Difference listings
• • • • •

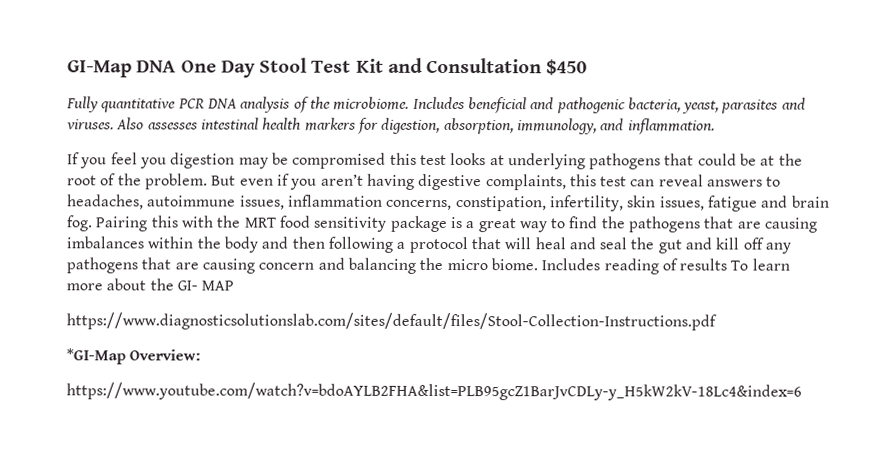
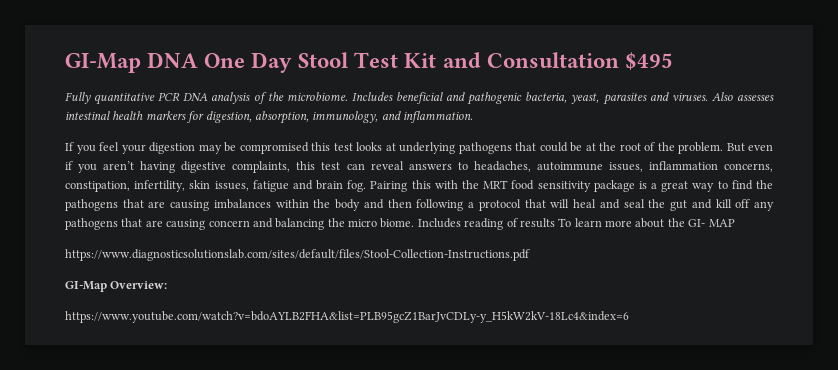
- GI-Map DNA One Day Stool Test Kit and Consultation $450
+ GI-Map DNA One Day Stool Test Kit and Consultation $495
- If you feel you digestion may be compromised this test looks at underlying pathogens that could be at the root of the problem.
+ If you feel your digestion may be compromised this test looks at underlying pathogens that could be at the root of the problem.
- *GI-Map Overview:
+ GI-Map Overview:

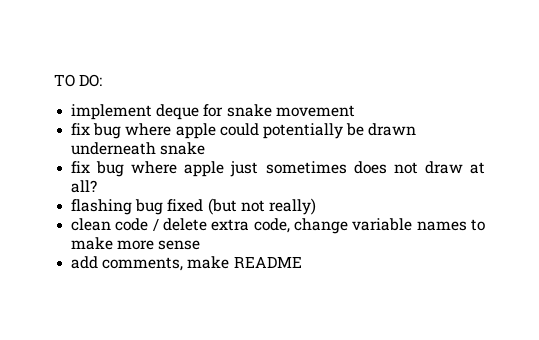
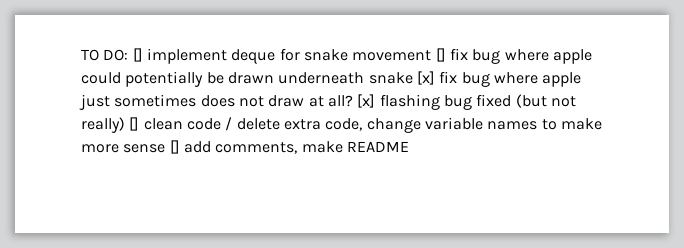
- TO DO:
- implement deque for snake movement
- fix bug where apple could potentially be drawn underneath snake
- fix bug where apple just sometimes does not draw at all?
- flashing bug fixed (but not really)
- clean code / delete extra code, change variable names to make more sense
- add comments, make README
+ TO DO: [] implement deque for snake movement [] fix bug where apple could potentially be drawn underneath snake [x] fix bug where apple just sometimes does not draw at all? [x] flashing bug fixed (but not really) [] clean code / delete extra code, change variable names to make more sense [] add comments, make README

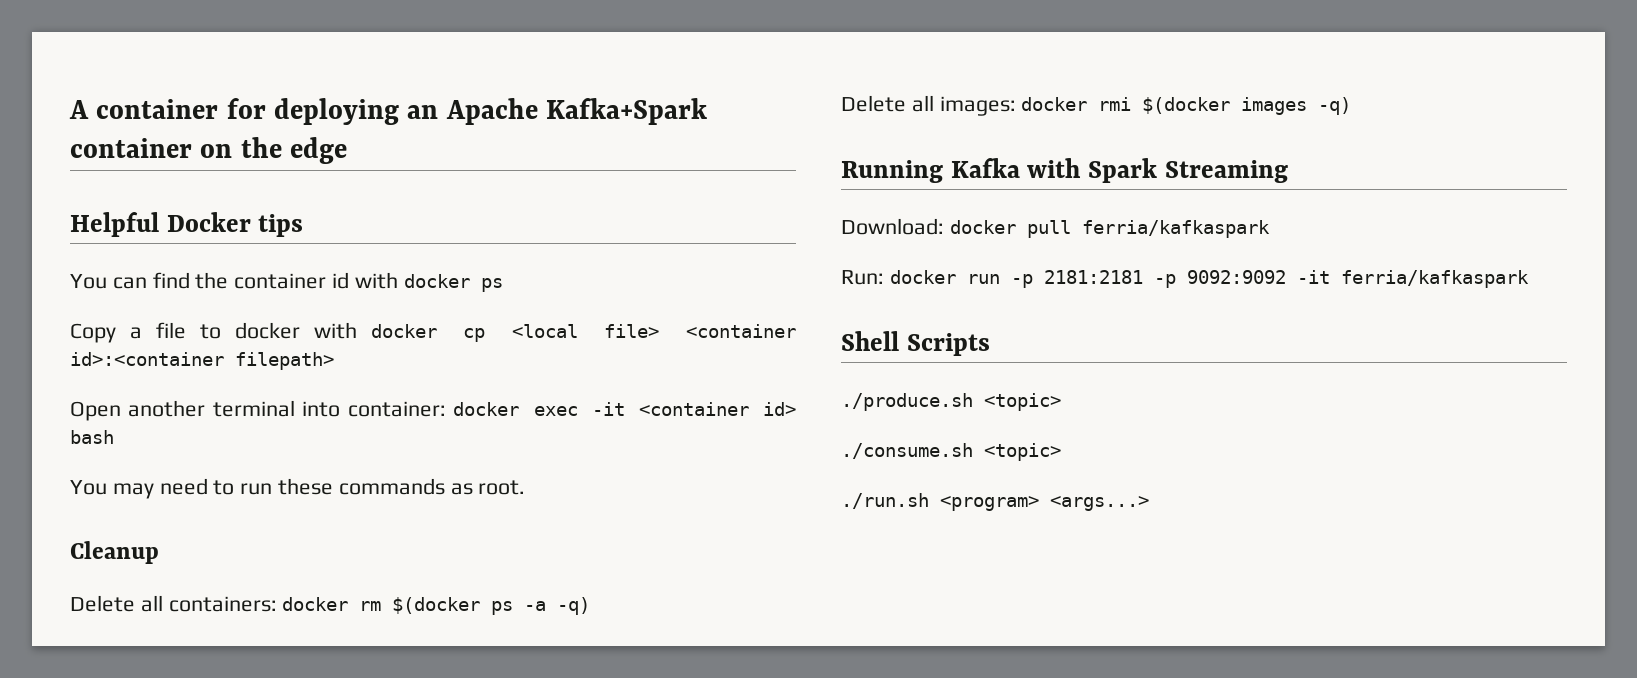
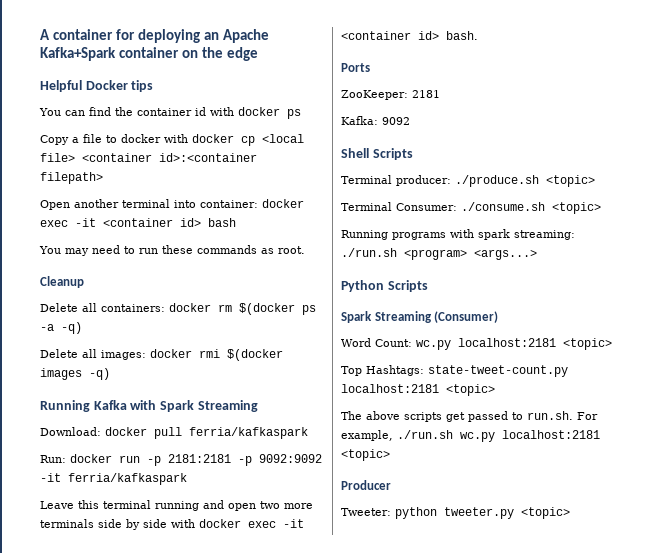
+ Leave this terminal running and open two more terminals side by side with docker exec -it <container id> bash.
+ Ports
+ ZooKeeper: 2181
+ Kafka: 9092
- ./produce.sh <topic>
+ Terminal producer: ./produce.sh <topic>
- ./consume.sh <topic>
+ Terminal Consumer: ./consume.sh <topic>
- ./run.sh <program> <args...>
+ Running programs with spark streaming: ./run.sh <program> <args...>
+ Python Scripts
+ Spark Streaming (Consumer)
+ Word Count: wc.py localhost:2181 <topic>
+ Top Hashtags: state-tweet-count.py localhost:2181 <topic>
+ The above scripts get passed to run.sh. For example, ./run.sh wc.py localhost:2181 <topic>
+ Producer
+ Tweeter: python tweeter.py <topic>

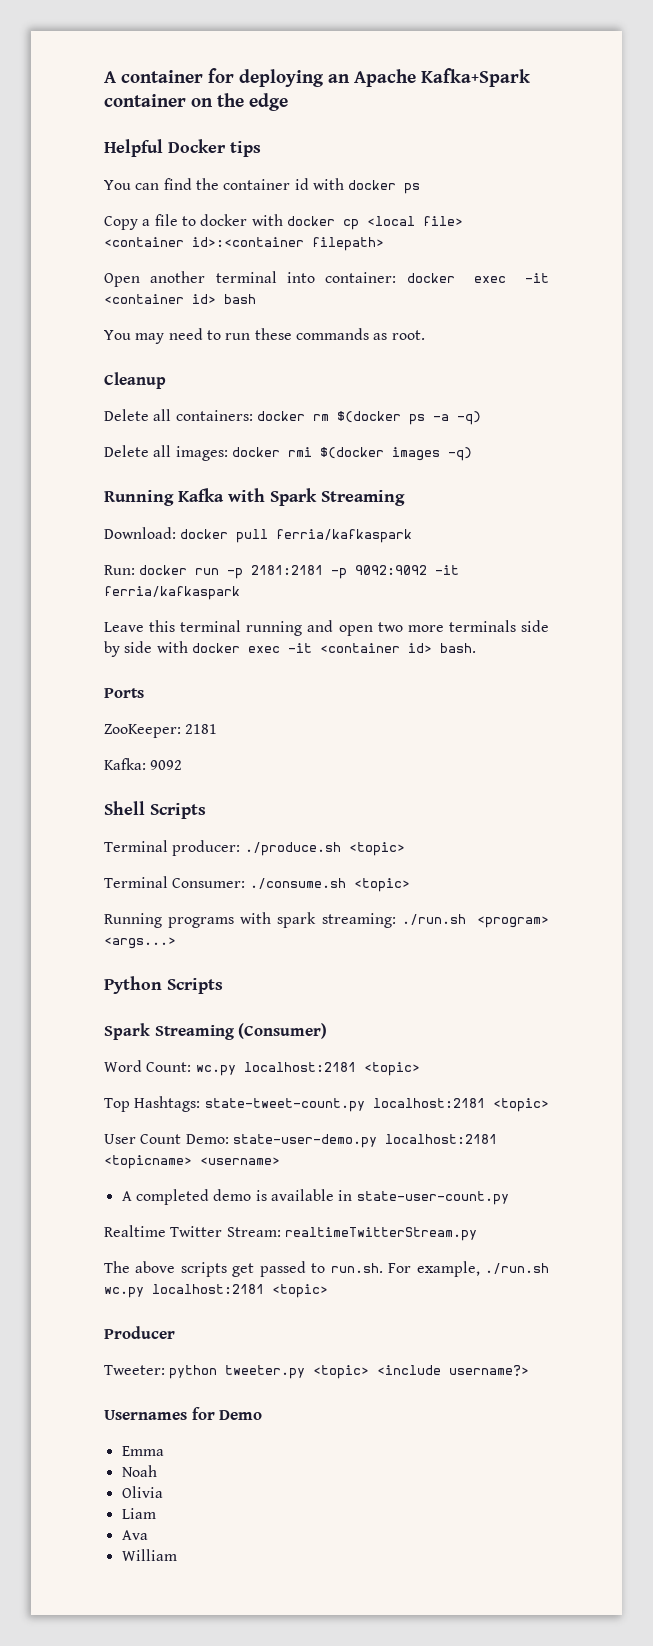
+ User Count Demo: state-user-demo.py localhost:2181 <topicname> <username>
+ A completed demo is available in state-user-count.py
+ Realtime Twitter Stream: realtimeTwitterStream.py
- Tweeter: python tweeter.py <topic>
+ Tweeter: python tweeter.py <topic> <include username?>
+ Usernames for Demo
+ Emma
+ Noah
+ Olivia
+ Liam
+ Ava
+ William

• • • • •

◆ Your instructions
With the pictures omitted, copy the entries above exactly from the line containing "- fix bug where apple just" through the line containing "state-tweet-count.py localhost:2181 <topic>", both lines included.

◆ Answer to the problem
- fix bug where apple just sometimes does not draw at all?
- flashing bug fixed (but not really)
- clean code / delete extra code, change variable names to make more sense
- add comments, make README
+ TO DO: [] implement deque for snake movement [] fix bug where apple could potentially be drawn underneath snake [x] fix bug where apple just sometimes does not draw at all? [x] flashing bug fixed (but not really) [] clean code / delete extra code, change variable names to make more sense [] add comments, make README

+ Leave this terminal running and open two more terminals side by side with docker exec -it <container id> bash.
+ Ports
+ ZooKeeper: 2181
+ Kafka: 9092
- ./produce.sh <topic>
+ Terminal producer: ./produce.sh <topic>
- ./consume.sh <topic>
+ Terminal Consumer: ./consume.sh <topic>
- ./run.sh <program> <args...>
+ Running programs with spark streaming: ./run.sh <program> <args...>
+ Python Scripts
+ Spark Streaming (Consumer)
+ Word Count: wc.py localhost:2181 <topic>
+ Top Hashtags: state-tweet-count.py localhost:2181 <topic>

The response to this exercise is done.